The volunteer cantaloupes growing in the compost heap have ripened and fallen off the vine. I rescued them in time, but the pumpkins – also a compost bin surprise – have been attacked by something invasive that turns them to mush before they are fully orange. Ugh. I am not crazy about bugs, worms, funguses, and the general process of decomposition, although it makes some good dirt.
The pears are ripe – more or less. We have two pear trees, and I have been harvesting the one with the earlier crop. I can only get to the lowest seven feet or so of the tree and there’s lots more fruit above me. There’s plenty of windfall on the ground too, in various stages of decay. Pears collapse into slime underfoot, and two more drop as I move around the tree. And I notice the smell. Our dog, gone two years now, used to roll in the stuff and return to the house, fur sticky and matted, on an aromatic wave of rotten fruit.
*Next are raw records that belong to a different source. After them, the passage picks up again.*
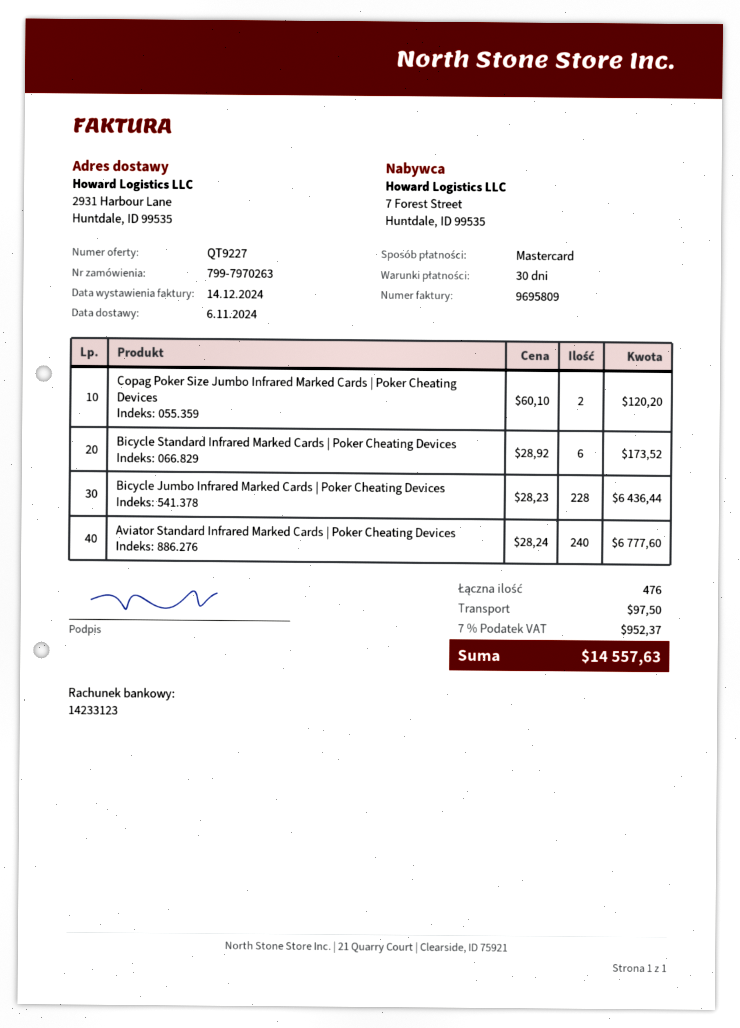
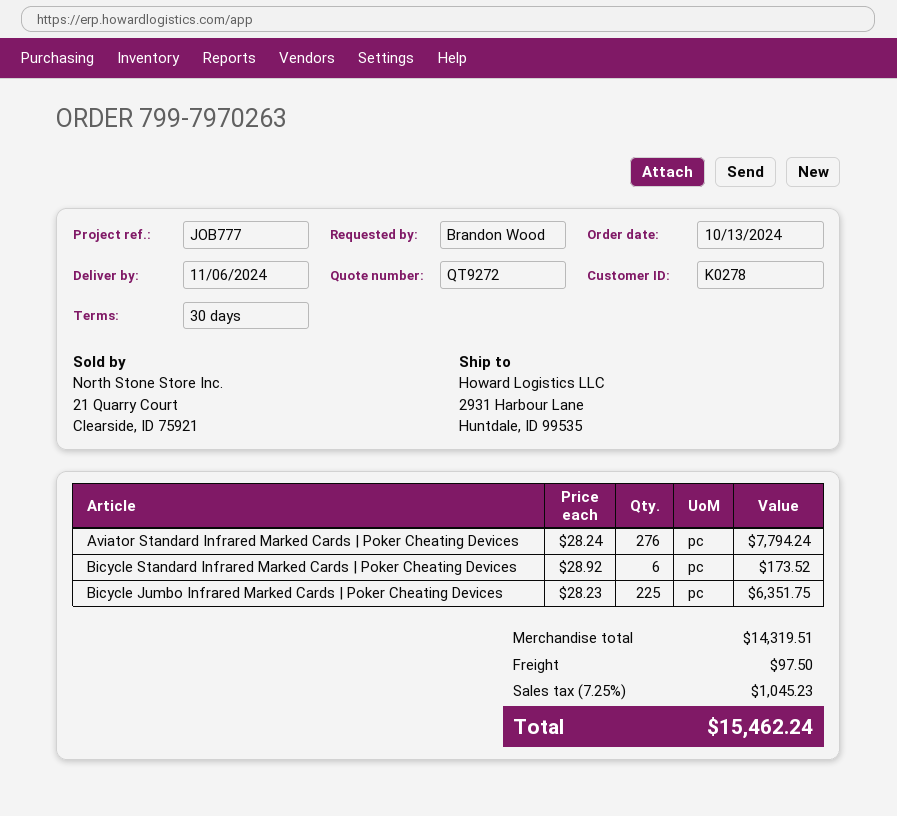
quote number: QT9227 -> QT9272
Copag Poker Size Jumbo Infrared Marked Cards | Poker Cheating Devices: 2 x 60.10 = 120.20 -> none
Bicycle Jumbo Infrared Marked Cards | Poker Cheating Devices: 228 x 28.23 = 6436.44 -> 225 x 28.23 = 6351.75
Aviator Standard Infrared Marked Cards | Poker Cheating Devices: 240 x 28.24 = 6777.60 -> 276 x 28.24 = 7794.24
tax: 7% = 952.37 -> 7.25% = 1045.23
total: 14557.63 -> 15462.24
The South, I think, is hot and smelly. This is my Northern prejudice, of course. I still have a bit after twentysome years in the South. When we first moved here, after five years in North Dakota, I noticed the dead armadillos, the carports, the big hair, and a frequent odor which I assumed was the Decay of the South. It made sense to me – plants grew in such profusion and the arc of their growth seemed so accelerated. One moment it was spring and almost instantly after, it seemed, we had overheated summer, early harvest, and the swift movement from ripe to rotten. I later discovered it was a local paper mill I was smelling. Arkansas, after all, is not really the Deep South.
Still, a lush, semi-tropical area – smells included – is the perfect garden for the literature of southern decadence: earthy, sultry, florid, and overripe. I imagine Faulkner, drunk on magnolia and swamp water, springing indigenous from the Mississippi ground. A heavy vapor by the crape myrtles coalesces into Tennessee Williams, complaining about the heat. Arkansas produces something a little different: not so much decaying aristocracy, a lot more redneck eccentricity.
Geography defines us. Having grown up a Midwesterner, I still feel a bit of an alien here, although I like living where I am. We have roots and fruits here – literally (apple, pear, pecan, cherry, blackberry) and metaphorically. Our son is Southern. This is his landscape.
It is not exactly mine. Kathleen Norris writes about the high plains of South Dakota as her spiritual landscape. I understand that. It resonates for me. It’s no wonder I’m more abstract and monochromatic. My spiritual homeland is still Kansas, and even though I grew up in a city, it’s my grandparents’ farm that feels like my real center of geographical gravity. This may work better in metaphor than in reality, I tell myself. I don’t live there; my grandparents are both dead now, and the land has been sold to strangers.
But that is my aboriginal landscape: the native tallgrass prairie of the Flint Hills. Because the soil is rocky, there’s more ranching than farming. I can remember standing behind my grandparents’ barn where, like many places in the Flint Hills, the view goes on for miles, with only the occasional line of scrubby trees indicating where the water washes into rills after rain. There is nothing but moving grass and moving air. I am held up and belled out by prairie wind. At twelve, behind that very barn, looking out on prairie, I had a vision of eternity. I could not hold it; it seemed something like a moving mathematical architecture, as if a galaxy might be a cathedral, and akin to perfect perpetual motion. But obviously I can’t reconstruct it. It was as if I’d understood, in a flash, quantum physics, but had no vocabulary to keep that understanding.
So there’s my spiritual anchor, for what it’s worth. I’m a girl of the arid plains, but when I come in from my hot Arkansas backyard, sweating, with bags full of pears, I smell like the South.